Nine of the boys and their coach were on hand Sunday in the northern town of Mae Sai to mark the anniversary along with some 4,000 others by taking part in a marathon and bike event to raise money to improve conditions at the cave.
“I want to thank everybody who has put so much effort and sacrifices to save all of us,” said Ekapol Chantawong, the former coach of the Wild Boars who led the boys on the ill-fated visit to the cave.
Ekapol stood in front of a bronze statue of Lieutenant Commander Saman Gunan that has been erected to honor the former Thai navy SEAL who died while working on the search and rescue.
The boys spent nine nights lost in the cave, living on very little food and water, before they were found spotted deep in the twisting cave complex huddled on a patch of dirt above the rising water line. It was a moment captured on video and soon broadcast to the world.
It would be another eight days — until July 10 — before they were all safe.
Also on hand Sunday were a number of the local and foreign divers who took part in the search and rescue operation, which due to its danger and difficulty has been hailed by many as a miracle.
The operation required placing oxygen canisters along the path where the divers maneuvered dark, tight and twisting passageways filled with muddy waters and strong currents.
“Not many children could have survived the way they did, so we have to respect them for that,” said Vernon Unsworth, a British diver whose advice and experience played a key part in the search for the boys and their eventual rescue.
“What we should do right now is to just let them get on with their lives. Just let them grow up like normal kids,” he said.
A year later the boys are notably older and taller. Wearing orange T-shirts from the event, they smiled and posed for photos. They have grown familiar with the attention they receive, though are not altogether comfortable with it.
Abbot Prayutjetiyanukarn, a monk in the local neighborhood who interacts with the team every week, told The Associated Press that some of the boys are wary of the media and try to avoid the press whenever they can.
“But they are fine, both physically and spiritually,” he said. “There’s nothing to worry about.”
Three of the players as well as Ekapol were stateless and were granted Thai citizenship last August.
The team traveled last year to Argentina and the U.S. The boys and their coach are represented by the 13 Tham Luang Co. Ltd ., which Thailand’s government helped establish to manage business opportunities stemming from the ordeal. Netflix has acquired the rights to their story.

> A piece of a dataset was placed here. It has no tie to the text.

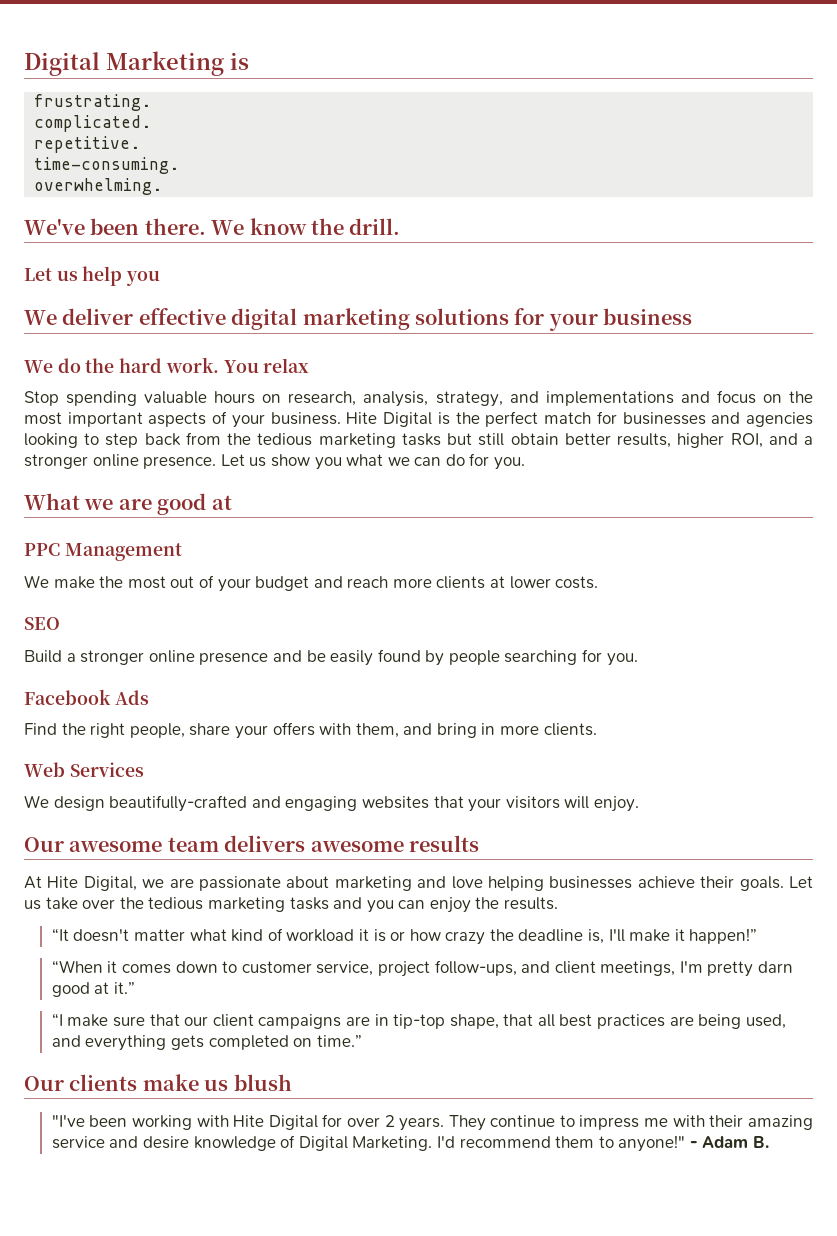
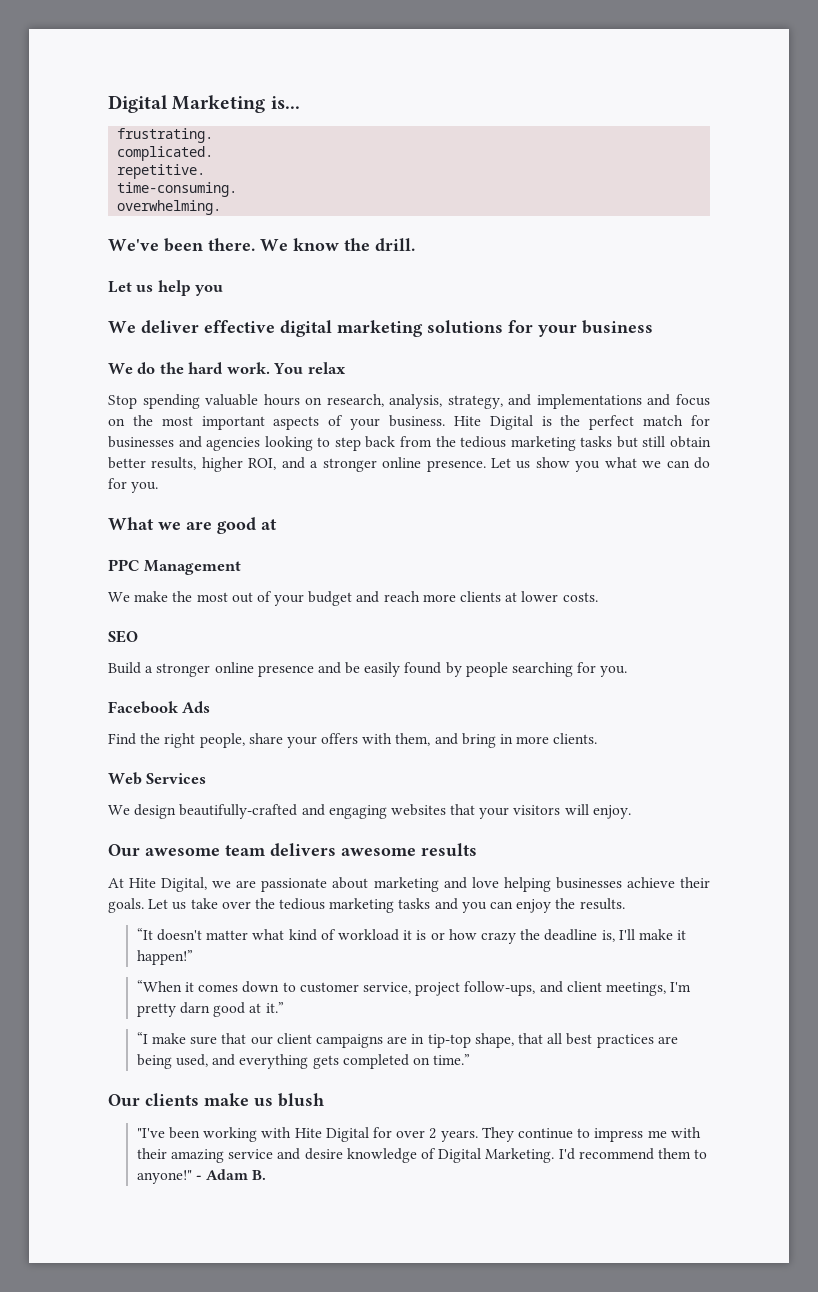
[230,52,249,70] is -> [270,96,300,109] is...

It wasn’t only the boys who were changed by the events of last summer. This town in mountainous Chiang Rai province near the border with Myanmar is now firmly on the tourist map, with curious travelers from all over the world flocking to see where the story of the Wild Boars unfolded.

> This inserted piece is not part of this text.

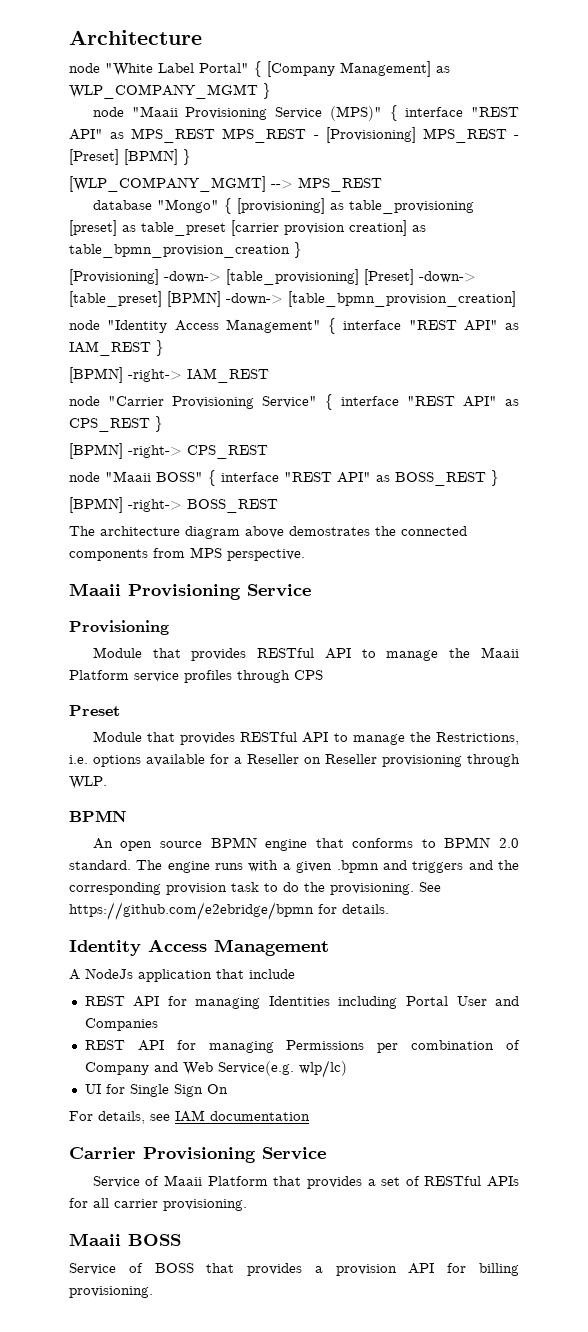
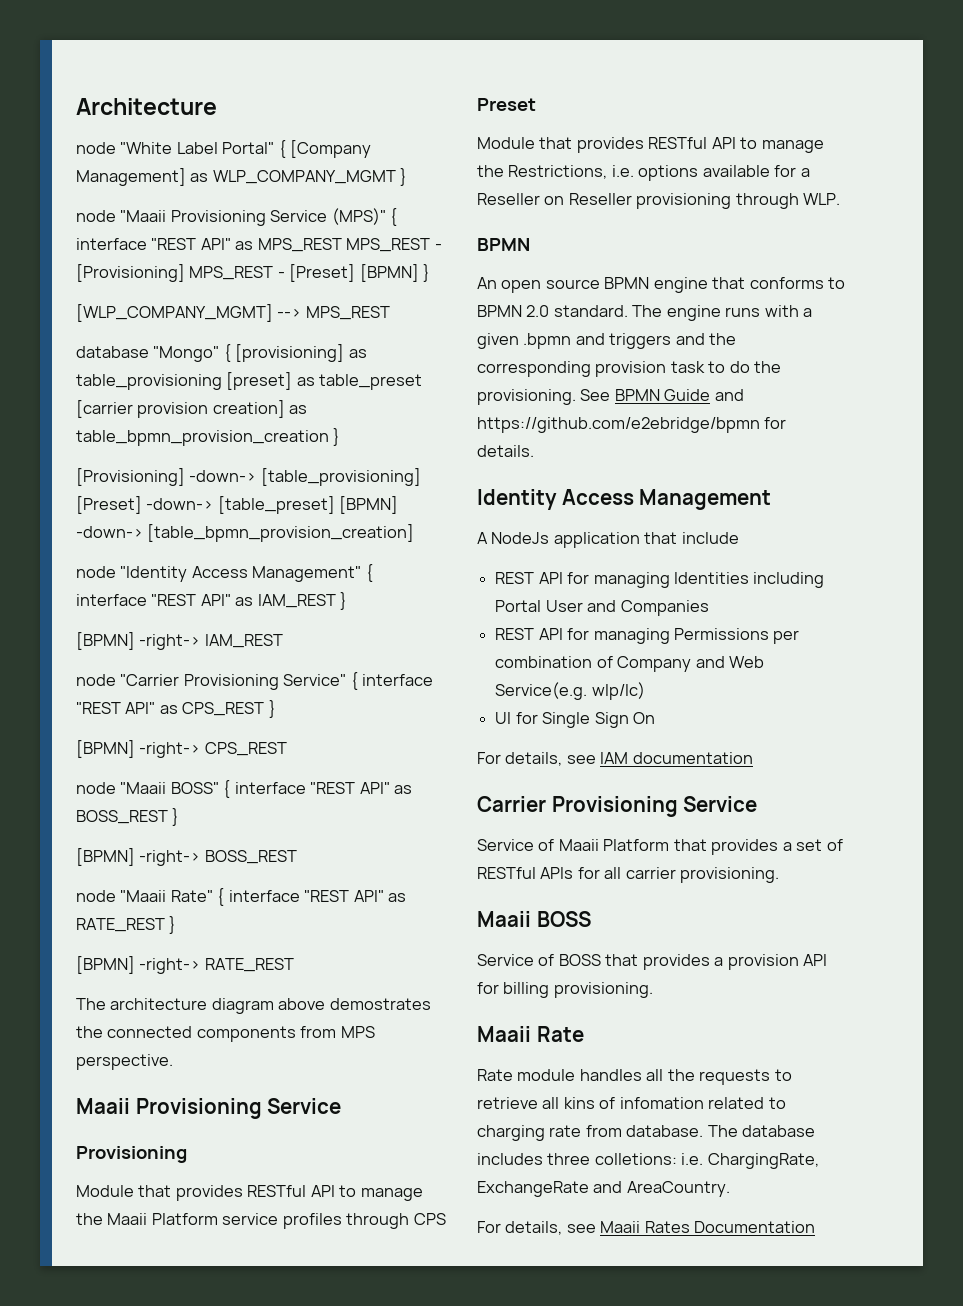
(278, 506) none -> [76,888,407,906] [76,916,177,934] [76,956,294,974] // node "Maaii Rate" { interface "REST API" as RATE_REST } // [BPMN] -right-> RATE_REST
(441, 887) none -> [614,389,744,401] BPMN Guide and
(153, 1292) none -> [477,1026,584,1042] [477,1069,792,1085] [477,1097,786,1109] [477,1125,816,1141] [477,1153,819,1169] [477,1181,730,1197] [477,1221,816,1235] // Maaii Rate // Rate module handles all the requests to retrieve all kins of infomation related to charging rate from database. The database includes three colletions: i.e. ChargingRate, ExchangeRate and AreaCountry. // For details, see Maaii Rates Documentation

The cave’s surrounding amenities, which just last year primarily featured dirt roads and thick mud, has seen significant renovations with facilities being built, roads paved and shops settling in.

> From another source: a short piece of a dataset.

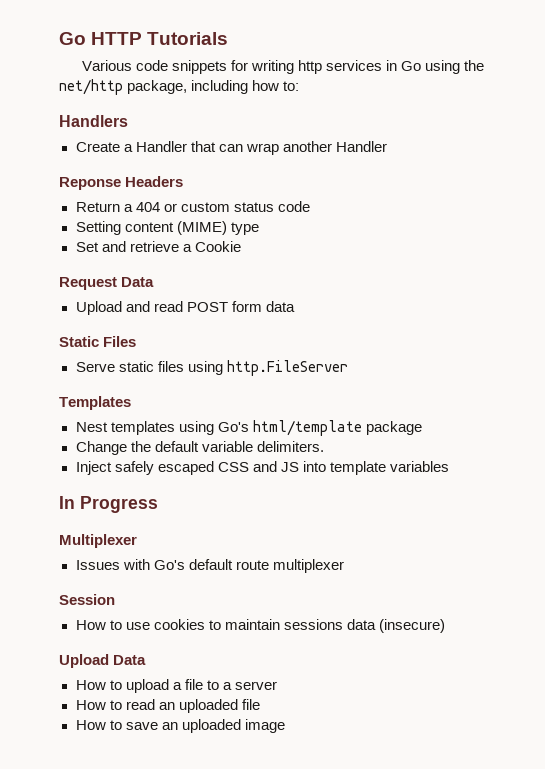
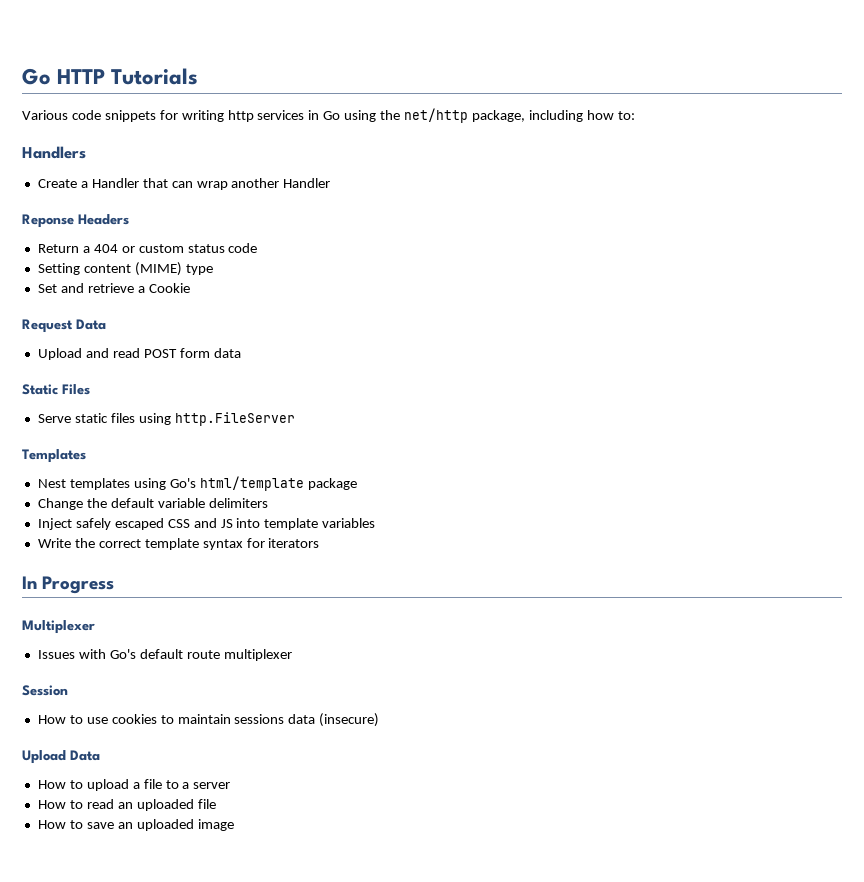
[256,441,324,452] delimiters. -> [208,498,268,508] delimiters
(449, 466) none -> [37,538,320,550] // Write the correct template syntax for iterators

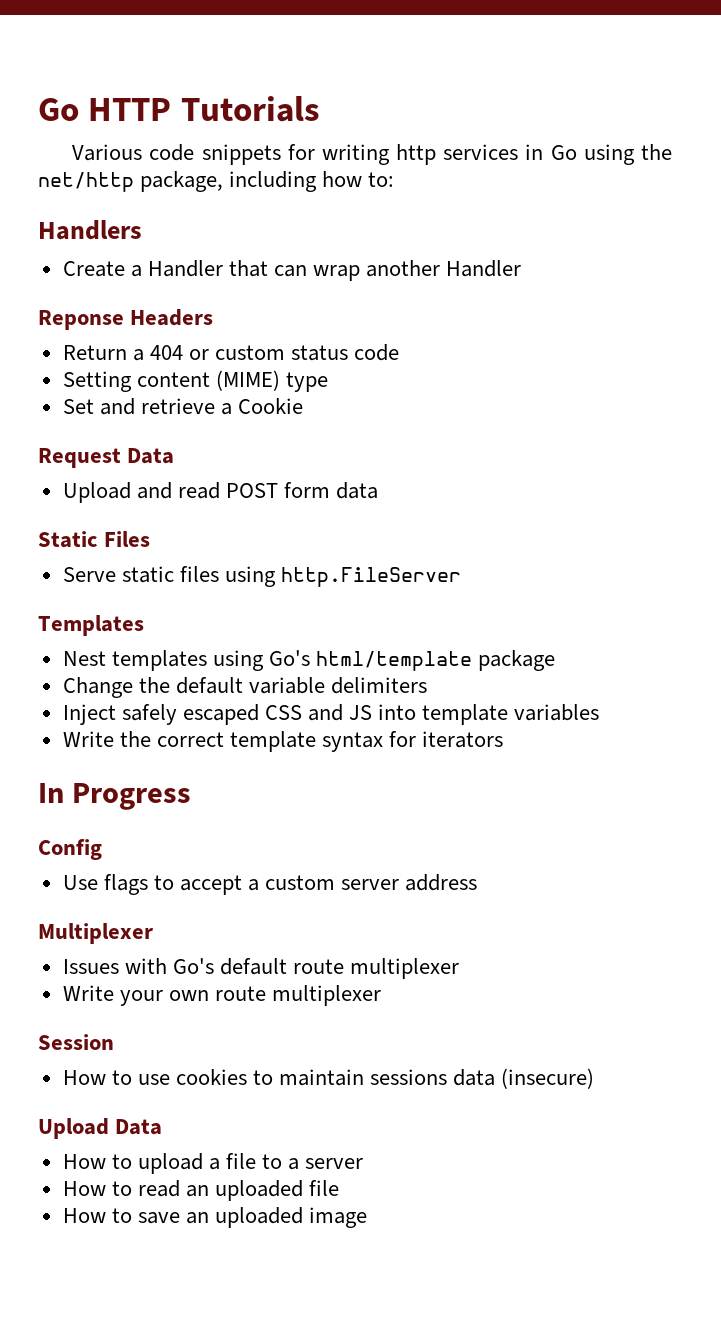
(115, 585) none -> [38,839,102,860] [62,874,478,895] // Config // Use flags to accept a custom server address
(292, 655) none -> [62,985,382,1006] // Write your own route multiplexer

Local souvenir shopkeepers said that the attention has improved their fortunes.
“Since the kids have been rescued, the economy around here keeps getting better,” said Lek Yodnum, a shop owner who sells T-shirts and memorabilia of the cave rescue.
“Before the kids became trapped, there wasn’t a single shop around here. It was all just farm and field,” he said. “Now, Tham Luang has officially become the financial hub of Mae Sai district.”
The 12 boys and their coach were scheduled to attend a Buddhist merit-making ceremony at Tham Luang on Monday.